We also have concurrencies versus a named seat. So how we license ends up on its own being 20 to 30% cheaper just based on not having to have a named user.
How are IT budgets looking in 2025?
Everybody's always looking to scrutinize. I think CFOs are always looking to be more efficient.
But then there are areas where people are not willing to sacrifice, back to security and some of these other things.
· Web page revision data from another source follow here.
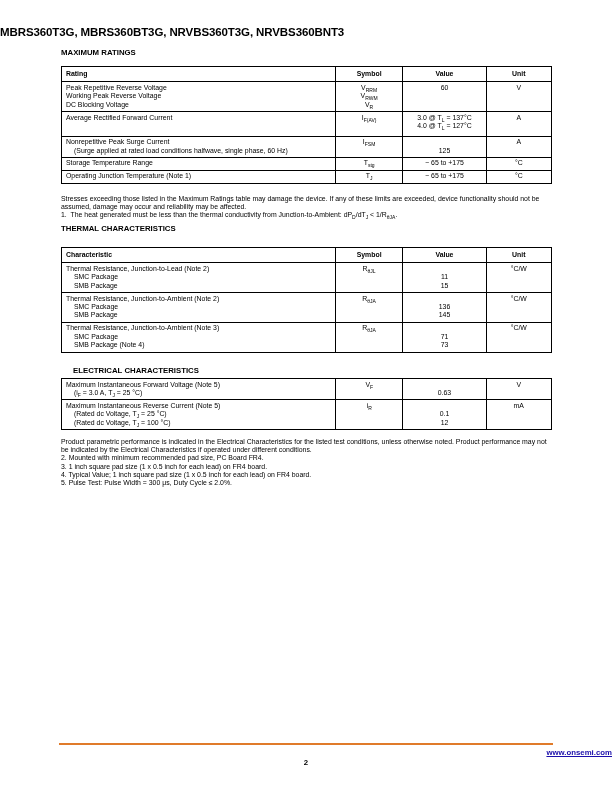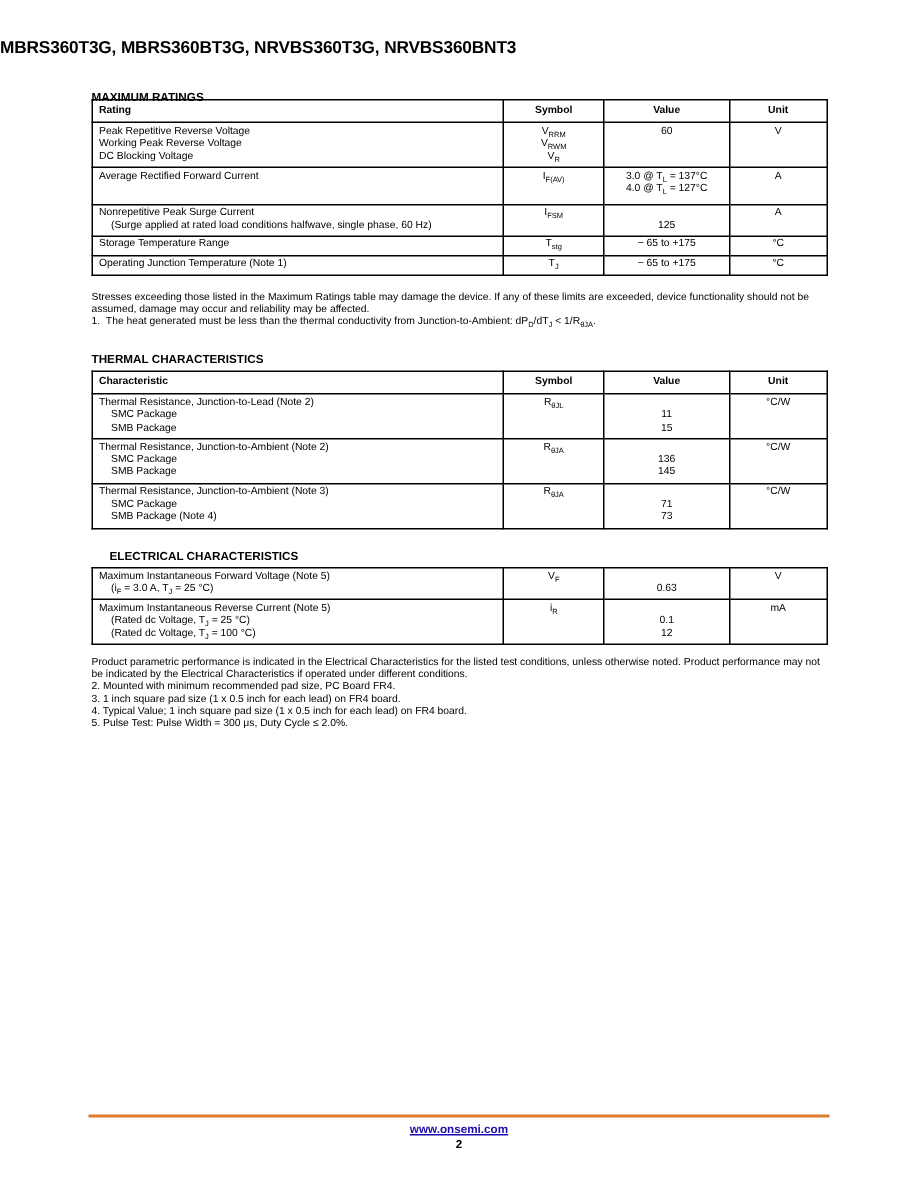"MAXIMUM RATINGS" div.section { top: 60px -> 48px }
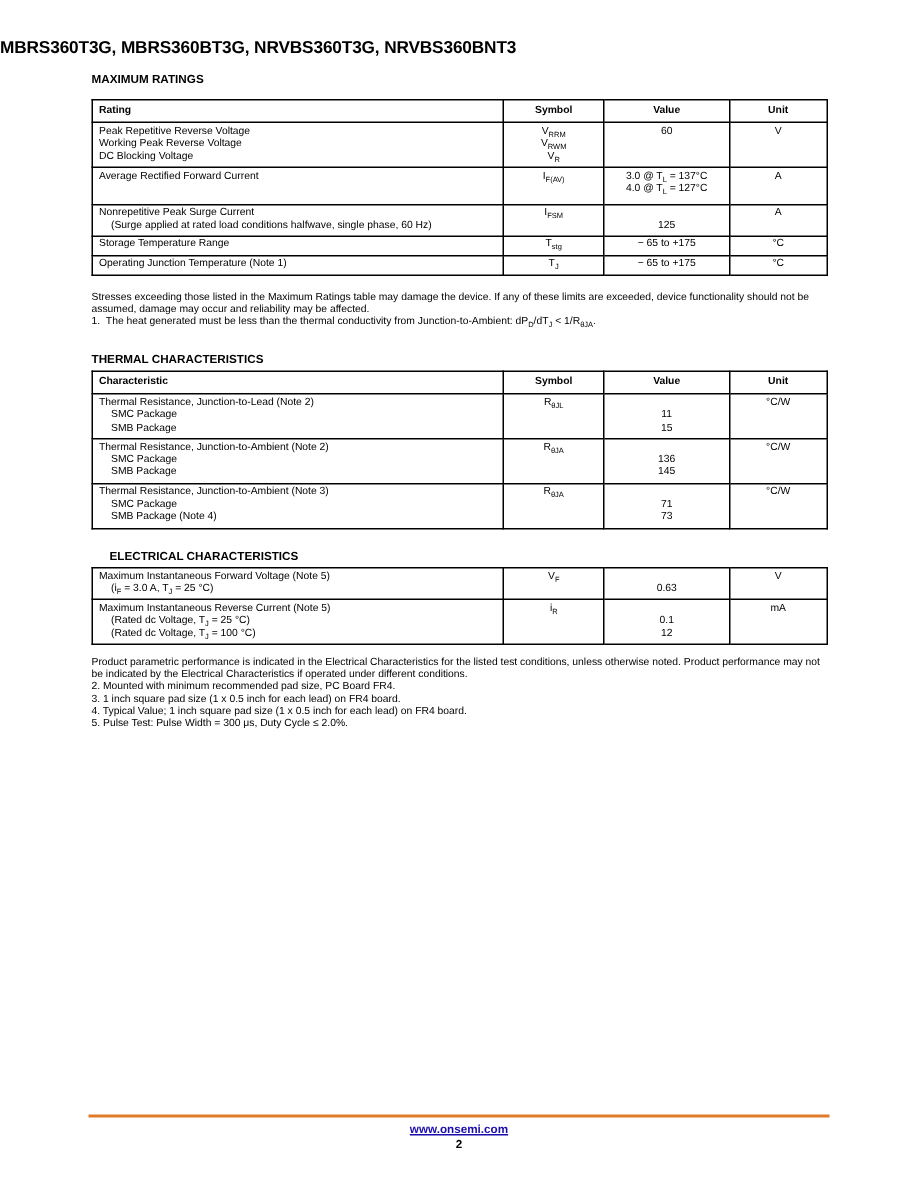"THERMAL CHARACTERISTICS" div.section { top: 235px -> 224px }
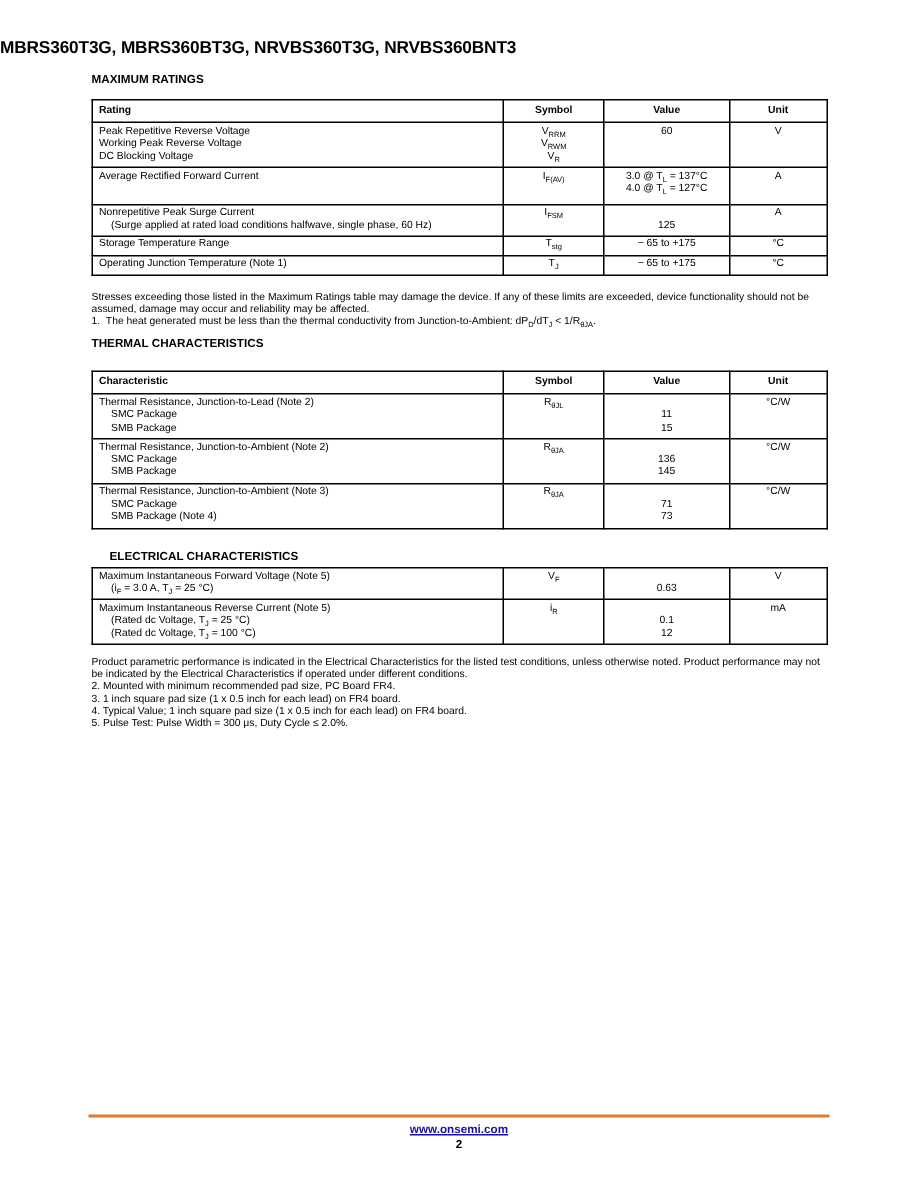"www.onsemi.com" .footer-link { text-align: center -> right }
The biggest concern is more, if you're seeing a 300% price increase (from a legacy vendor)–(budgets) aren't that healthy.
Now you're forcing somebody who might not have had to make a decision about their partnership structure for 13 years all of a sudden have to make that change. And sometimes it doesn't happen overnight.
People are saying, ‘Look, I know I have to leave Citrix. I can't leave Citrix tomorrow. But I'm absolutely going to leave Citrix within the next 12 months. And so how do we make sure that we're leaning in.